Джин принесла чай в больших кружках. Я уже приготовил краткую вступительную речь, но она заговорила сама, едва присев на край неудобного низкого стула:
– Я не знаю, зачем вы приехали. Надеюсь, не для того, чтобы удовлетворить любопытство. Мы незнакомы, и я не хотела бы выслушивать ваши соболезнования, утешения и что там еще полагается. Будьте так любезны. – Скрываемые эмоции выразились еще ярче из-за отрывистых, сказанных с передышками фраз. Она попыталась сгладить впечатление слабой улыбкой и добавила: – Хотелось бы уберечь вас от неловкости.
Я кивнул и сосредоточенно сделал глоток обжигающего чая из своего фарфорового ведерка. Для нее, замкнутой в своем горе, подобный официальный визит, должно быть, сродни вождению в нетрезвом состоянии – с трудом рассчитываешь нужную скорость беседы, зато с отчаянной легкостью заруливаешь прямо в кювет.

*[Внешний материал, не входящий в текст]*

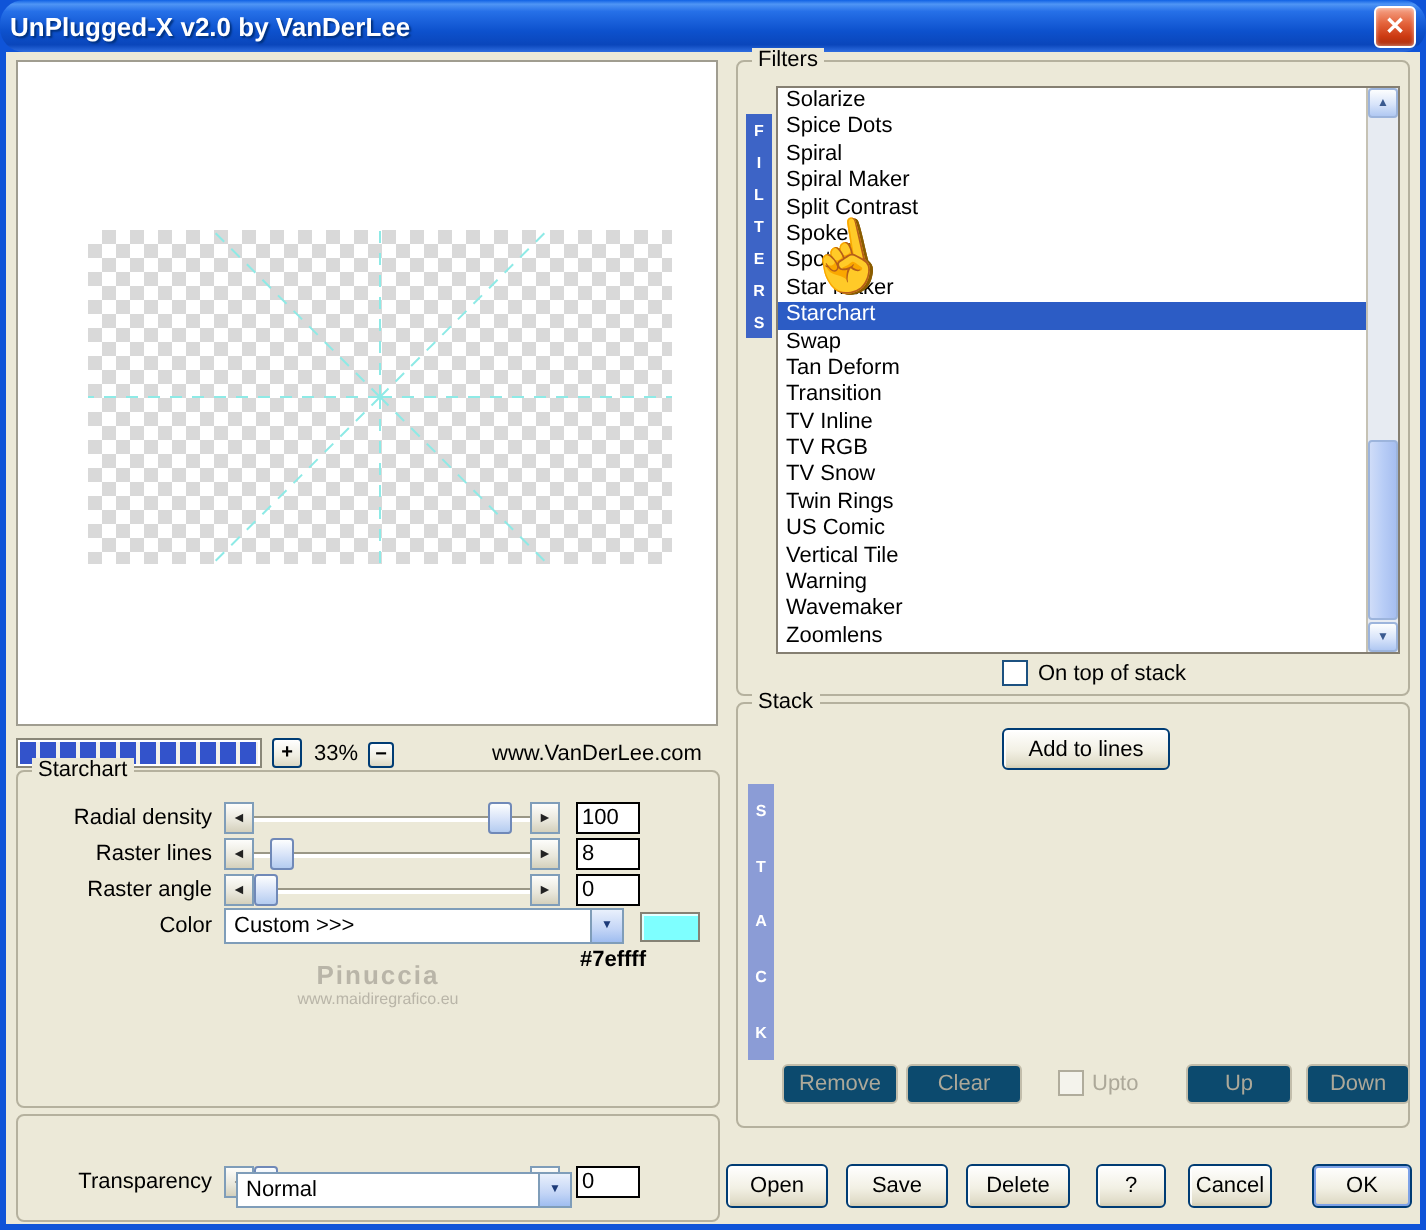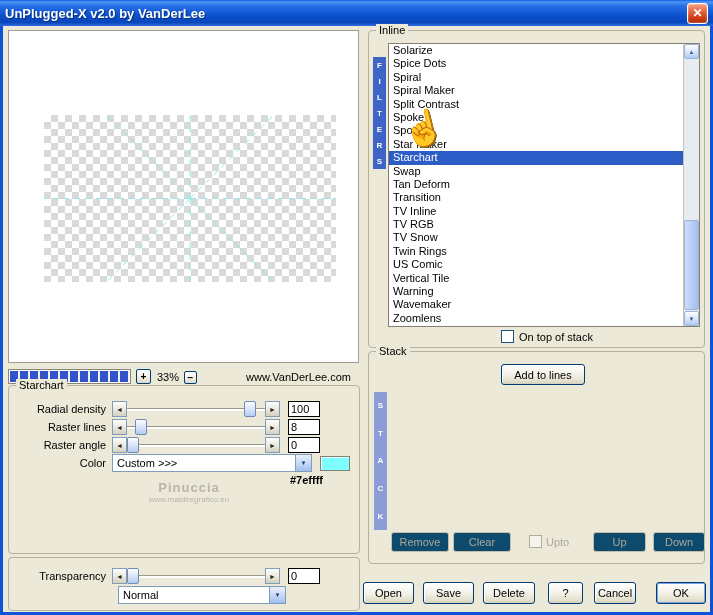"UnPlugged-X v2.0 by VanDerLee" .titlebar { border-radius: none -> 12px }
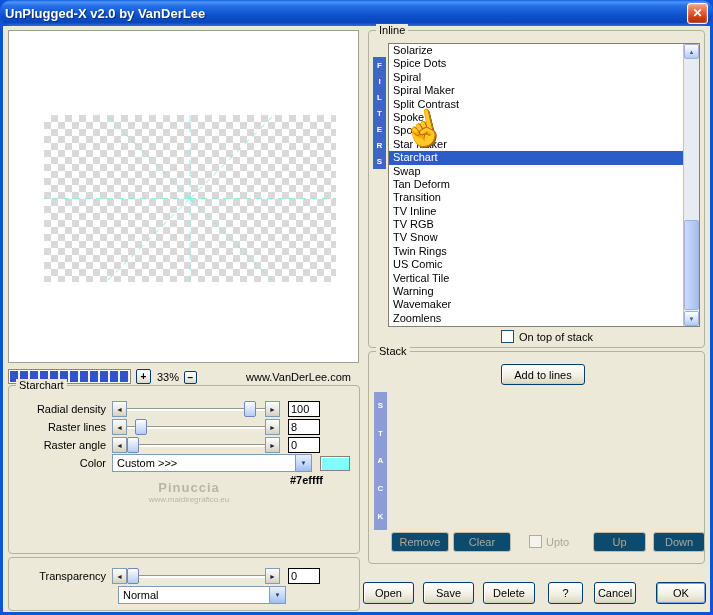"Inline" span.legend { text: Inline -> Filters }
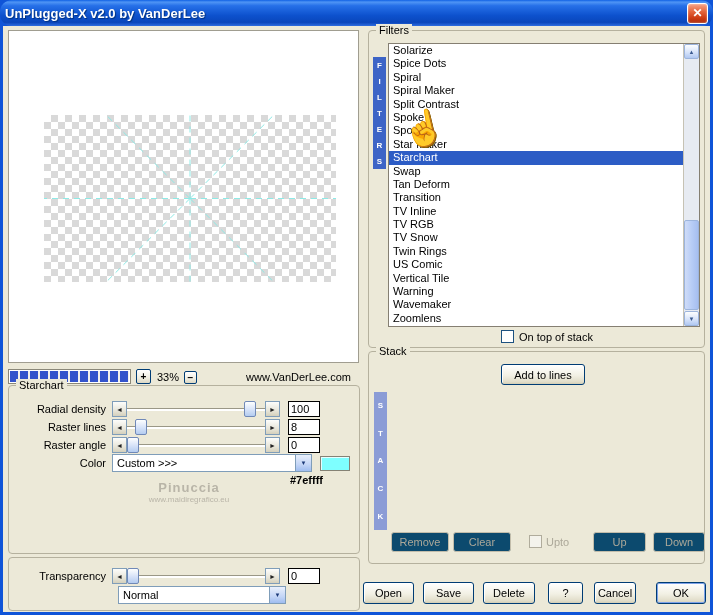"Transparency" div.prow { top: 9px -> 24px }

Трудно представить ее без этого горя. Коричневое пятно на светло-голубом кашемировом свитере, чуть ниже правой груди, говорит лишь о горестной неухоженности? Довольно грязные волосы туго стянуты в торчащий пучок красной резинкой. Это лишь скорбь или обычный академический стиль? Из газет я узнал, что она преподает историю в университете. Не зная о ней ничего, по ее лицу можно было бы предположить, что у нее тяжелая простуда при малоподвижном образе жизни. Нос острый, с порозовевшими ноздрями и кончиком – от прикосновений влажных салфеток (пустую упаковку я заметил на полу у своих ног). Но лицо тем не менее привлекательное, почти красивое, практически правильные черты, никаких излишеств, длинный бледный овал, тонкие губы и почти бесцветные брови и ресницы. Скромный песчаный оттенок глаз. Она производила впечатление человека подчеркнуто независимого и легко выходящего из себя.